> _REQUIRED WORK_: Repeat every entry exactly as it stands. Omit the images.

Start of THE DATA

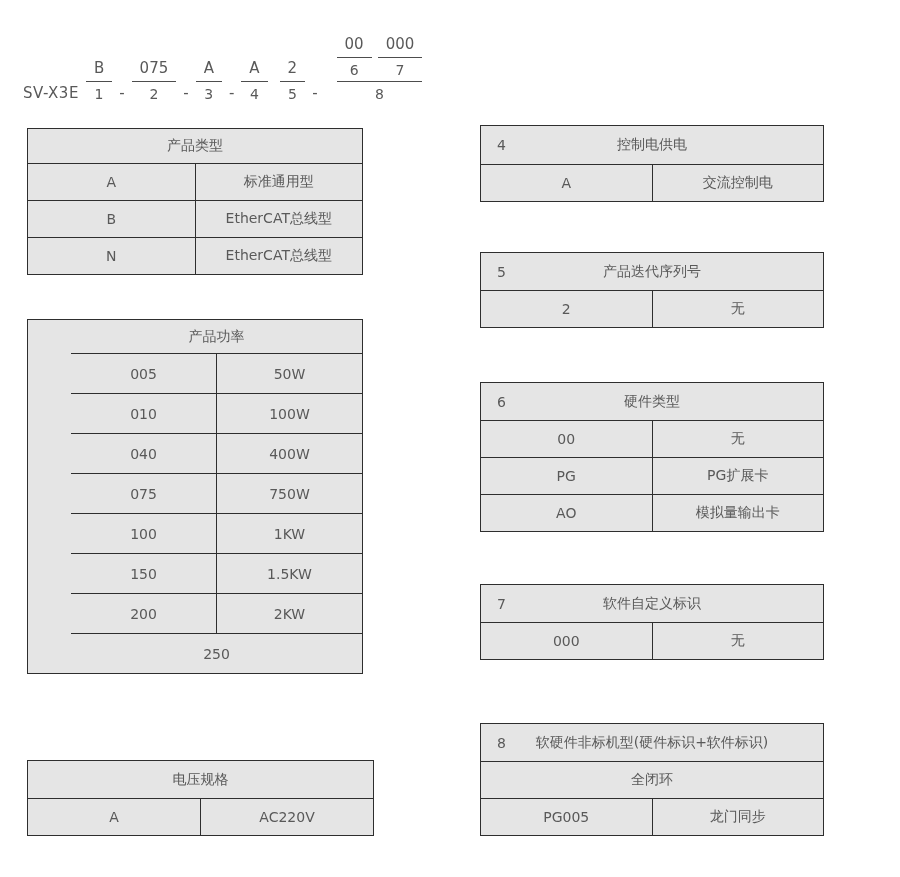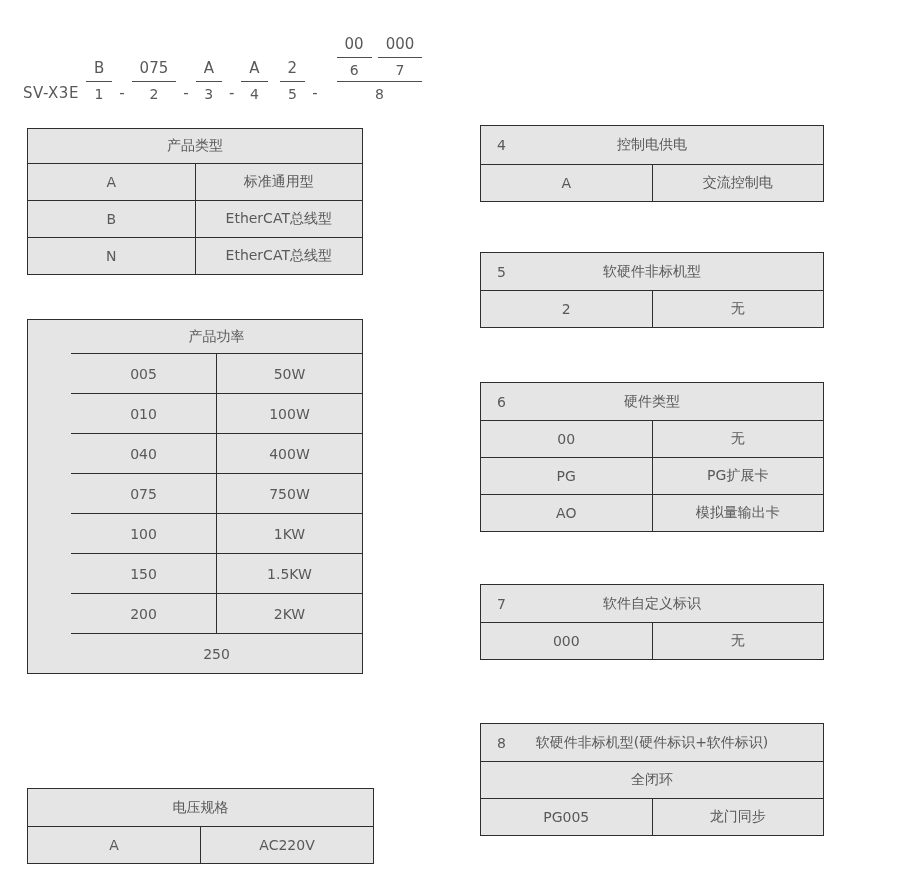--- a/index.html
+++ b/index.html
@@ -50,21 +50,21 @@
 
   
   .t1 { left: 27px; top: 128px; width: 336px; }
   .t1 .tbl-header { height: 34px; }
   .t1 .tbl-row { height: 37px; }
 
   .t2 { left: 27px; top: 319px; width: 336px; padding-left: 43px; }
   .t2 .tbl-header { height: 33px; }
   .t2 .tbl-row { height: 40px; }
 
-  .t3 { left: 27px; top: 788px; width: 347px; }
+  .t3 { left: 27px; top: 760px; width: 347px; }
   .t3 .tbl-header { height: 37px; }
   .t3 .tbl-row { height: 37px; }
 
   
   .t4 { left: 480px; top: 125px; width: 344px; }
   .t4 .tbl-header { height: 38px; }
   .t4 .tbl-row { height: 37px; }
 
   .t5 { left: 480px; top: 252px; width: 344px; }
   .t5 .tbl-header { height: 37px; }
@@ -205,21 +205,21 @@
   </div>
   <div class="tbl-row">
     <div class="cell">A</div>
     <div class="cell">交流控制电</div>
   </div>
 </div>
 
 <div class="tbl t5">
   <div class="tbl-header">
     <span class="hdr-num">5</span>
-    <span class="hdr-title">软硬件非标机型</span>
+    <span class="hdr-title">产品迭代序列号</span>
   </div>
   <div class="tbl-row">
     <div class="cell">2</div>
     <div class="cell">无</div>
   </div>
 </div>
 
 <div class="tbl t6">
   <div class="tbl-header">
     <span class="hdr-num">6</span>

End of THE DATA

> _SOLVED EXERCISE_:
--- a/index.html
+++ b/index.html
@@ -50,21 +50,21 @@
 
   
   .t1 { left: 27px; top: 128px; width: 336px; }
   .t1 .tbl-header { height: 34px; }
   .t1 .tbl-row { height: 37px; }
 
   .t2 { left: 27px; top: 319px; width: 336px; padding-left: 43px; }
   .t2 .tbl-header { height: 33px; }
   .t2 .tbl-row { height: 40px; }
 
-  .t3 { left: 27px; top: 788px; width: 347px; }
+  .t3 { left: 27px; top: 760px; width: 347px; }
   .t3 .tbl-header { height: 37px; }
   .t3 .tbl-row { height: 37px; }
 
   
   .t4 { left: 480px; top: 125px; width: 344px; }
   .t4 .tbl-header { height: 38px; }
   .t4 .tbl-row { height: 37px; }
 
   .t5 { left: 480px; top: 252px; width: 344px; }
   .t5 .tbl-header { height: 37px; }
@@ -205,21 +205,21 @@
   </div>
   <div class="tbl-row">
     <div class="cell">A</div>
     <div class="cell">交流控制电</div>
   </div>
 </div>
 
 <div class="tbl t5">
   <div class="tbl-header">
     <span class="hdr-num">5</span>
-    <span class="hdr-title">软硬件非标机型</span>
+    <span class="hdr-title">产品迭代序列号</span>
   </div>
   <div class="tbl-row">
     <div class="cell">2</div>
     <div class="cell">无</div>
   </div>
 </div>
 
 <div class="tbl t6">
   <div class="tbl-header">
     <span class="hdr-num">6</span>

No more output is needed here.